■ **Listed records**:
....

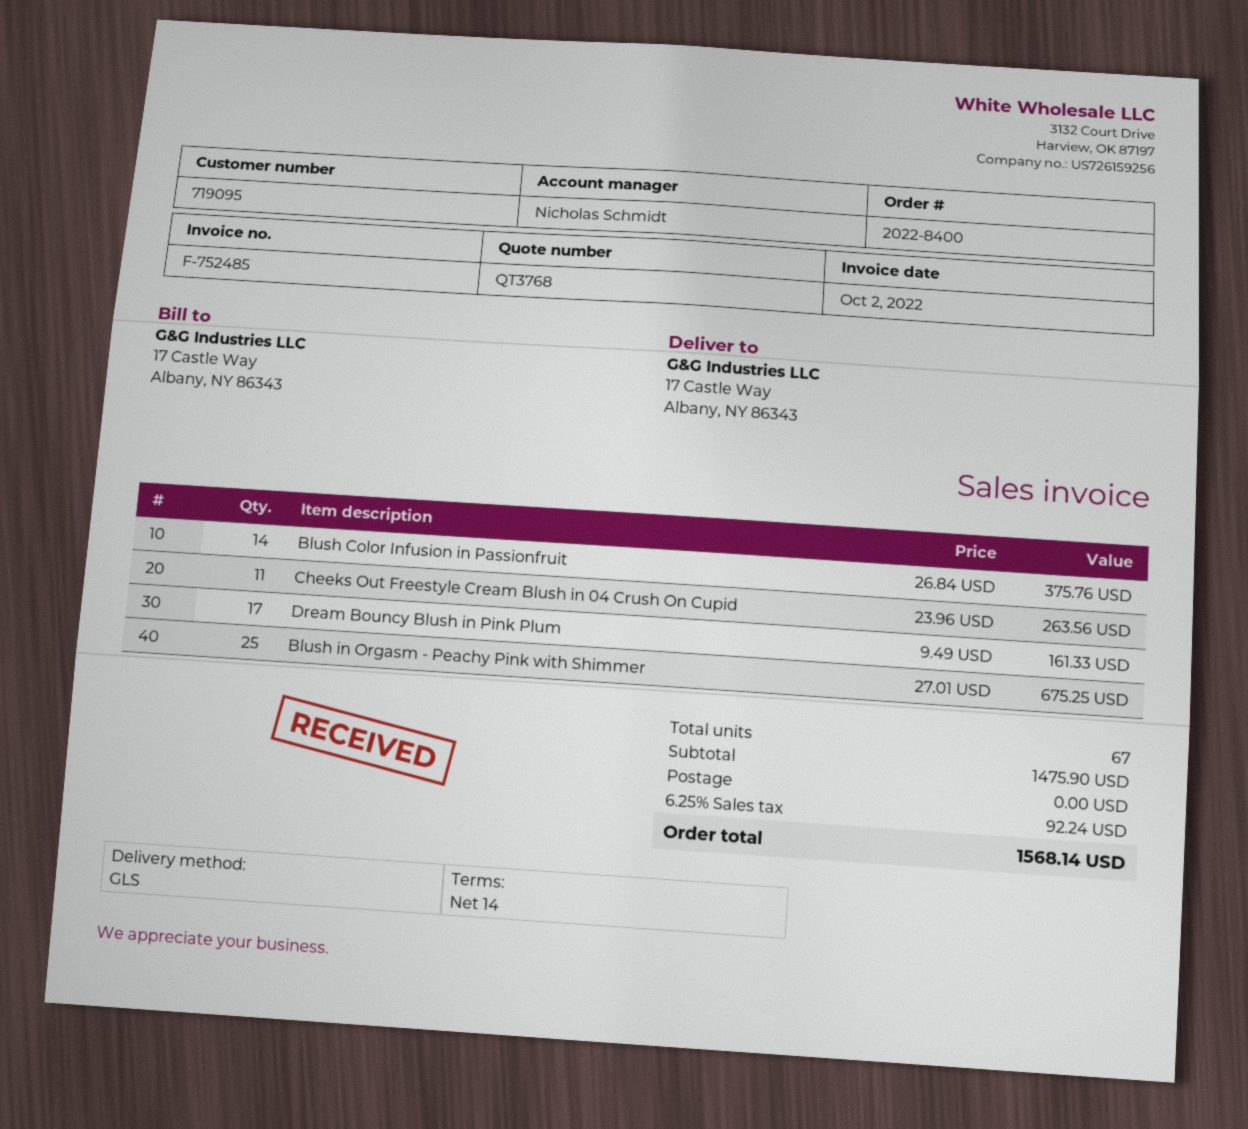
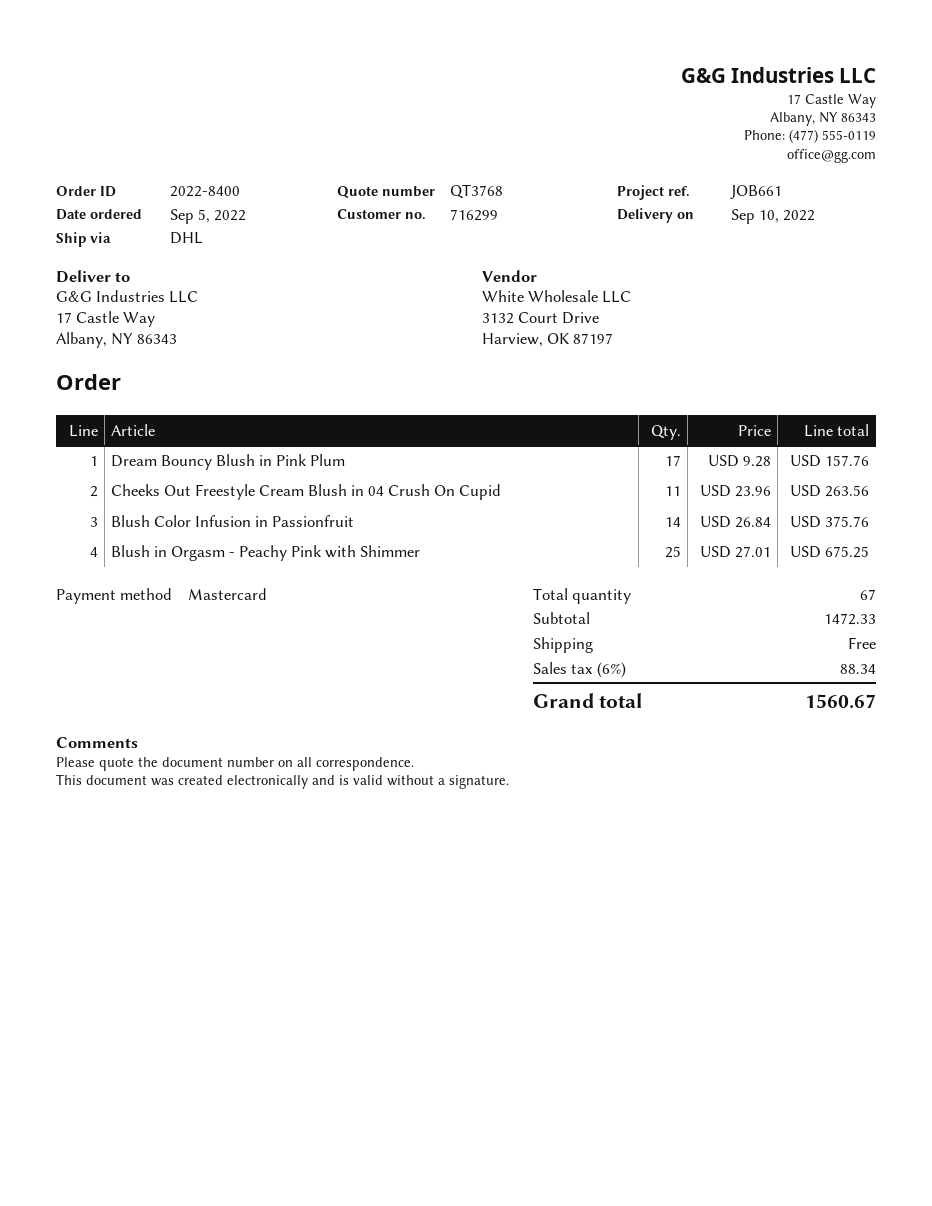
customer number: 719095 -> 716299
shipping method: GLS -> DHL
Dream Bouncy Blush in Pink Plum: 17 x 9.49 = 161.33 -> 17 x 9.28 = 157.76
subtotal: 1475.90 -> 1472.33
tax: 6.25% = 92.24 -> 6% = 88.34
total: 1568.14 -> 1560.67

....

■ **The problem**:
Please restate the entries word for word. Skip the pictures.

■ **Solved problem**:
customer number: 719095 -> 716299
shipping method: GLS -> DHL
Dream Bouncy Blush in Pink Plum: 17 x 9.49 = 161.33 -> 17 x 9.28 = 157.76
subtotal: 1475.90 -> 1472.33
tax: 6.25% = 92.24 -> 6% = 88.34
total: 1568.14 -> 1560.67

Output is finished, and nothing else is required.